__Exercise details__:
Retype every line from the start of the data down to and including the line with "An 20 Gauge". Skip the pictures.

__Given data__:
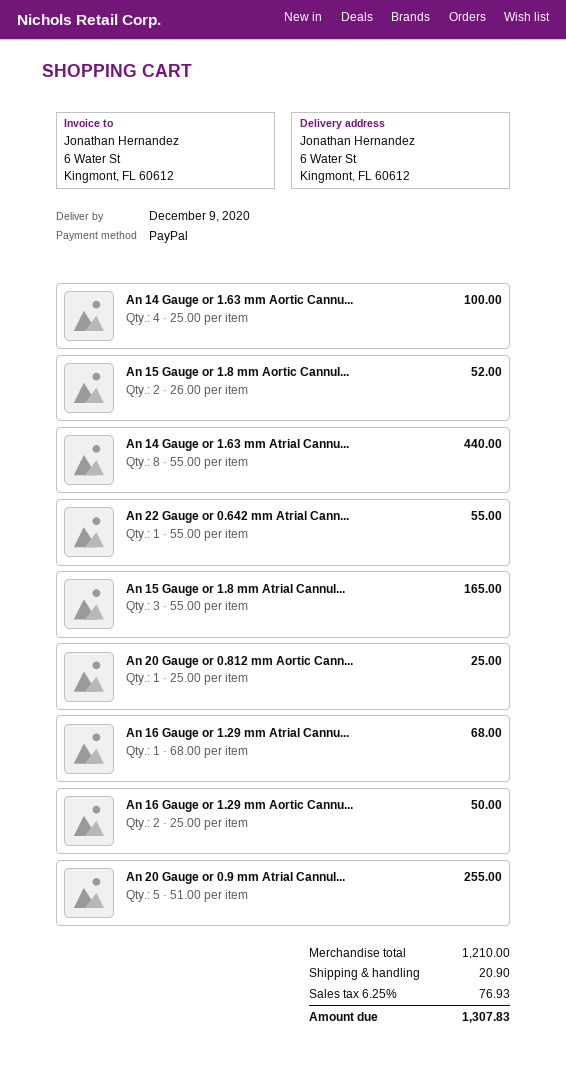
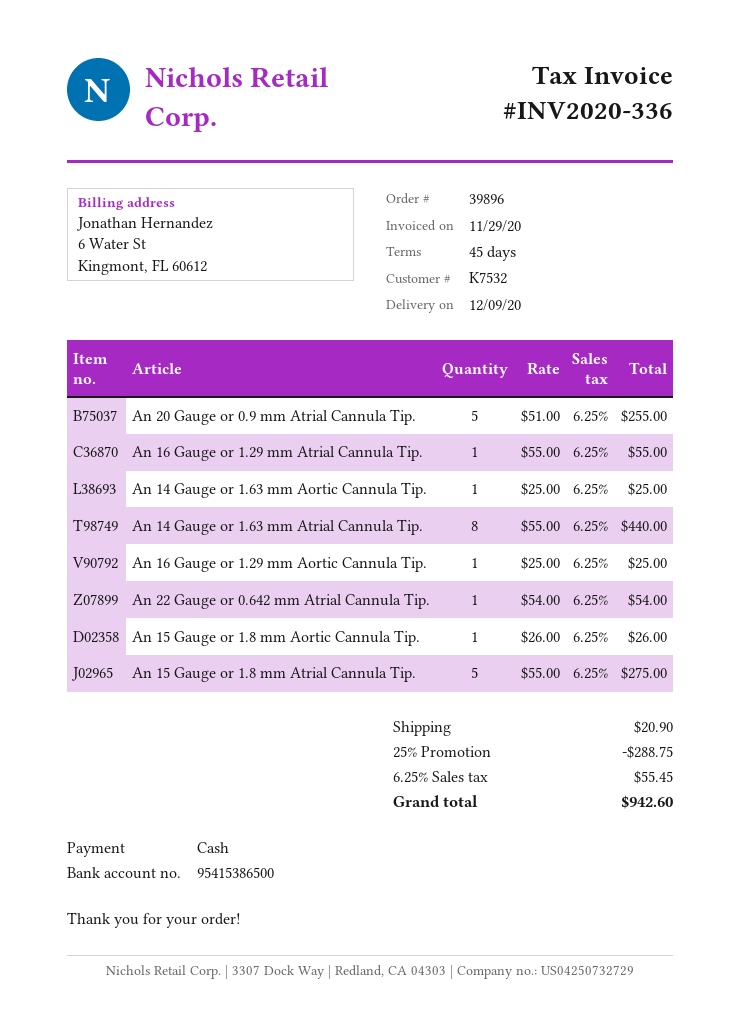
payment method: PayPal -> cash
An 14 Gauge or 1.63 mm Aortic Cannu...: 4 x 25.00 = 100.00 -> 1 x 25.00 = 25.00
An 15 Gauge or 1.8 mm Aortic Cannul...: 2 x 26.00 = 52.00 -> 1 x 26.00 = 26.00
An 22 Gauge or 0.642 mm Atrial Cann...: 1 x 55.00 = 55.00 -> 1 x 54.00 = 54.00
An 15 Gauge or 1.8 mm Atrial Cannul...: 3 x 55.00 = 165.00 -> 5 x 55.00 = 275.00
An 20 Gauge or 0.812 mm Aortic Cann...: 1 x 25.00 = 25.00 -> none
An 16 Gauge or 1.29 mm Atrial Cannu...: 1 x 68.00 = 68.00 -> 1 x 55.00 = 55.00
An 16 Gauge or 1.29 mm Aortic Cannu...: 2 x 25.00 = 50.00 -> 1 x 25.00 = 25.00
discount: none -> 25% = 288.75
tax: 6.25% = 76.93 -> 6.25% = 55.45
total: 1307.83 -> 942.60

__Answer area__:
payment method: PayPal -> cash
An 14 Gauge or 1.63 mm Aortic Cannu...: 4 x 25.00 = 100.00 -> 1 x 25.00 = 25.00
An 15 Gauge or 1.8 mm Aortic Cannul...: 2 x 26.00 = 52.00 -> 1 x 26.00 = 26.00
An 22 Gauge or 0.642 mm Atrial Cann...: 1 x 55.00 = 55.00 -> 1 x 54.00 = 54.00
An 15 Gauge or 1.8 mm Atrial Cannul...: 3 x 55.00 = 165.00 -> 5 x 55.00 = 275.00
An 20 Gauge or 0.812 mm Aortic Cann...: 1 x 25.00 = 25.00 -> none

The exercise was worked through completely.